The danger of ‘Art on Web’, if there is one, is there is possibly too much Art to look at. And perhaps too many twee images…

painters TUBES magazine Abstract Formal and Free

Abstract Formal and Free

a new beginning for abstract painting in the twenty first century?

By the turn of the century there was a significant uneasy feeling among creatives, it was because the conceptual, come installation art form, had dominated contemporary art for decades [in Europe], it had reached the point where it had become ‘institutionally-approved art.’ – and therefore only represented the Art Establishments opinion of contemporary art and no-one or little else. The conventional medium [painting] had not only been ignored unfairly, but often ridiculed by many academics as a serious medium to create a new contemporary art form.

This was more apparent in Europe than it was in the USA. Which had, in the main, accepted and had retained ‘painting’ on the curriculum of universities and art academies. This wasn’t the case in Europe, especially the UK, where slowly but surely ‘painting’ was removed not only from Universities curriculums but also actively eradicated by discouraging students of including painting in their portfolios for year ending assessments (some made a threat of immediate failure if they did so). Talent, skill, colour understanding and artistic authenticity became a thing of the past and all these later day basic elements and knowledge for art creation was declared ‘obsolete’ in favour of a Post Modernistic approach to art where plagiarism was not only allowed but expected of the student.

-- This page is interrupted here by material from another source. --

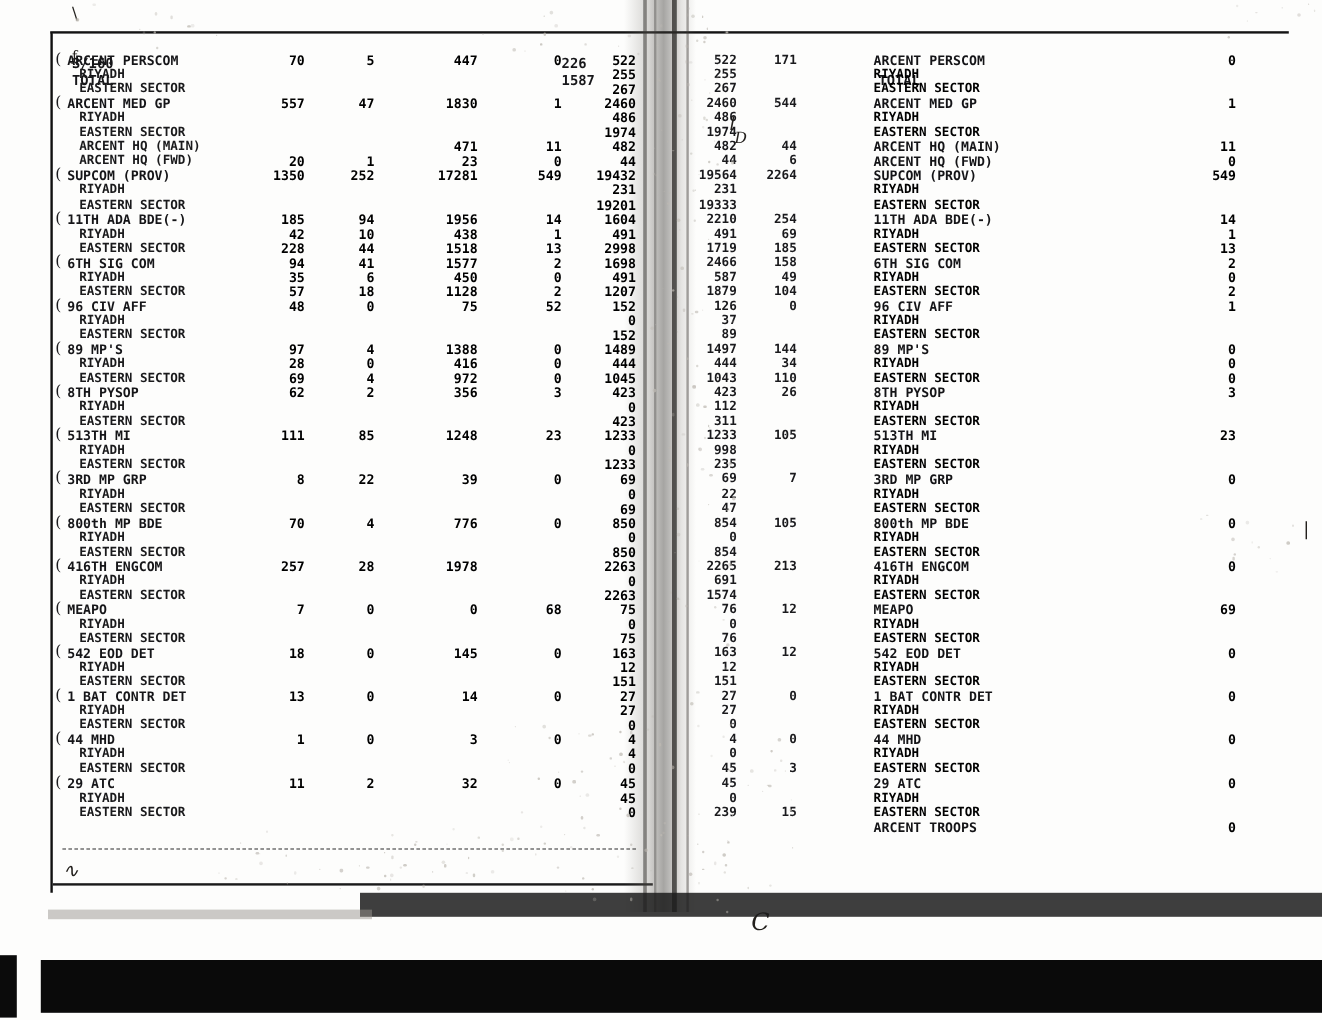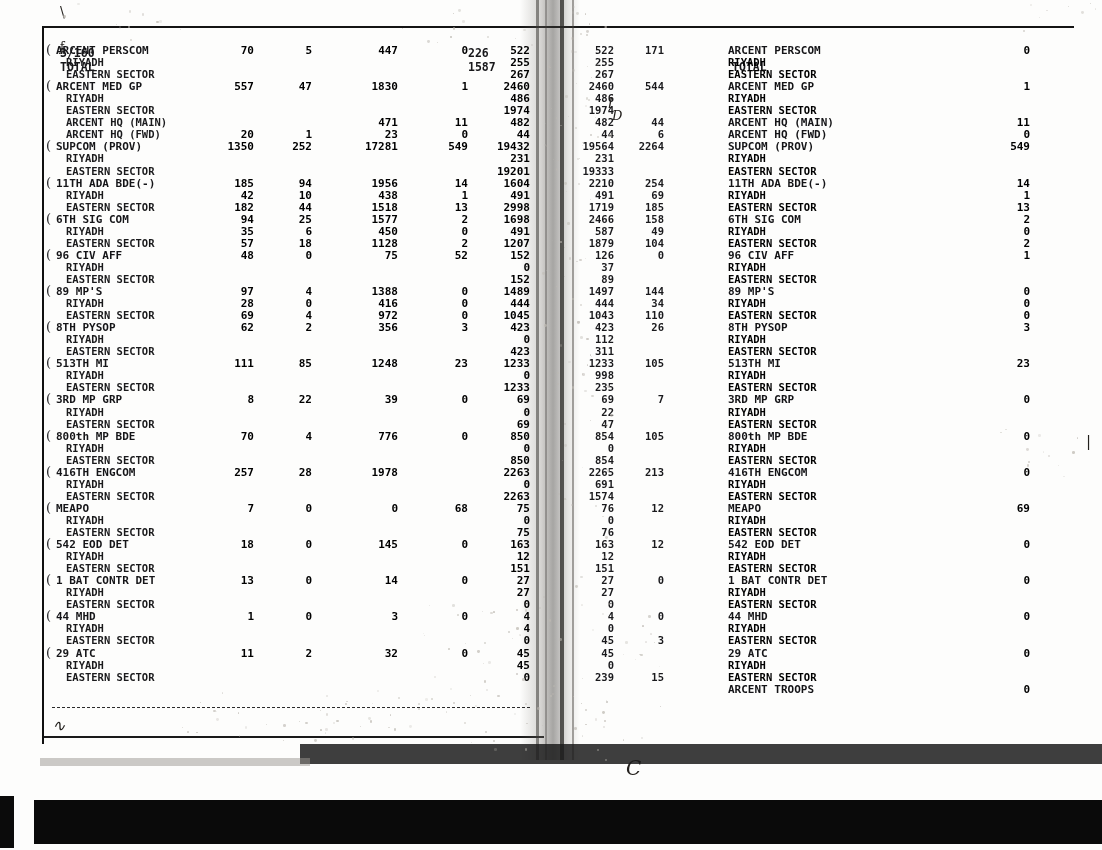"182" span.c1 { text: 182 -> 228 }
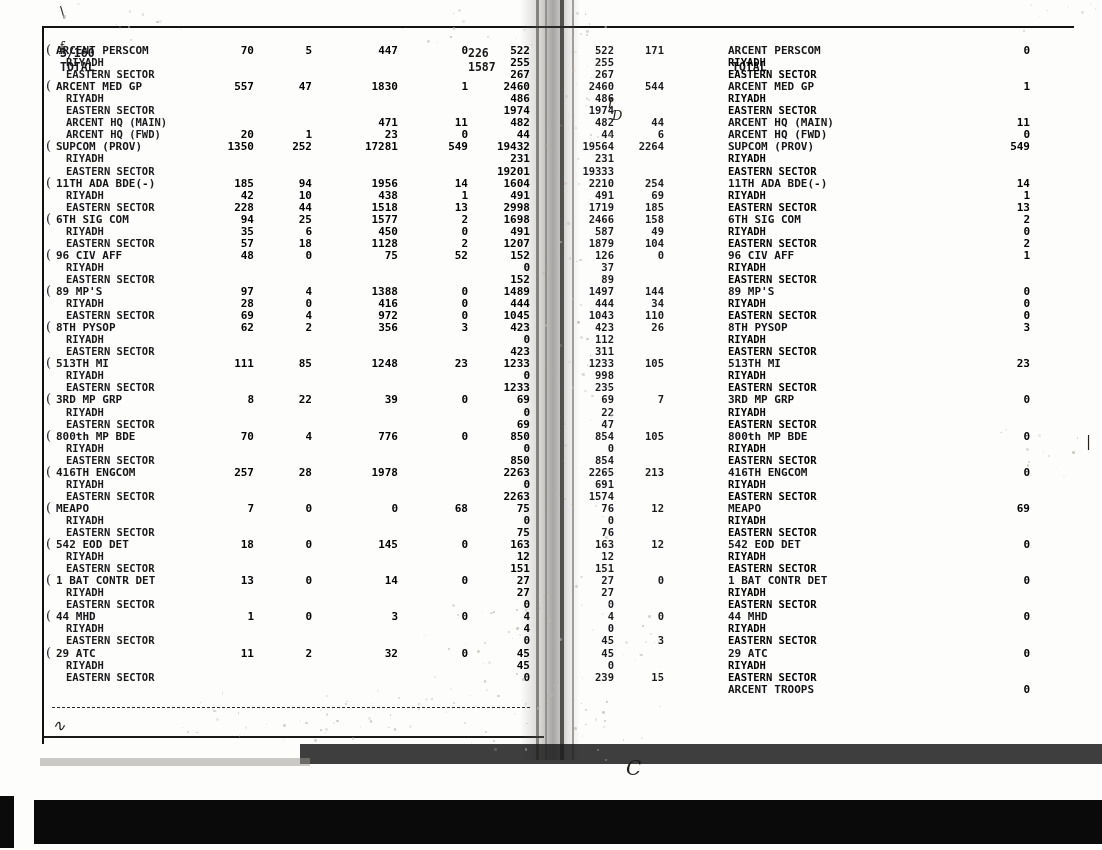"25" span.c2 { text: 25 -> 41 }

Not every one agreed with the post-modernism dogma, and many Artists, in general, became tired of restricting themselves to the non-physical involvement of art creation, mixed with the re-making of someones else’s original idea from the recent past and where the actual process of the creation was secondary, or unimportant. Disillusioned with the philosophy of post modernism and conceptualism, where only the ‘idea’ of a work of Art was the thing that was worthy of consideration, traditional painting became more and more attractive to Artists once again. This was despite the uneven handed approach to painting in the Art Education system. Painting flourished, especially with the underground artists, mostly dogged painters from the 1980’s, also the graffiti artists and with help of small exhibitions by the commercial galleries on some high streets and in provisional towns, painting began to prove that it was very much alive and had not ‘died off’ as it was predicted it would in the later stages of the Twentieth century.

The catalyst for paintings resurrection may have come from a movement that became known (in Europe) as the ‘Transavantgarde.’ Achille Bonito Oliva, an Italian critic overseen the new, or more appropriate, renewed an art philosophy that rejected the left wing [political] thinking in art and its corresponding artistic psychoanalysis. They returned to encouraging the use of traditional materials and the creation of Art imbued with not only talent but the invention of new image communication forms or symbolic signs. They gained an international audience in 1982 with an exhibition that was mounted in Rome.

The leading Transavantgarde artists included Chia, Cucchi and Clemente with Baselitz and Keifer in Germany, who are often thrown into the mix of the artists in this re-engagement with painting. What was also significant, was that a few artists in the USA seemed closer to the European Transavantgarde mind set than they did to the ‘pop’ or the ‘hyper-realists’ practitioners (for example, Julian Schnabel).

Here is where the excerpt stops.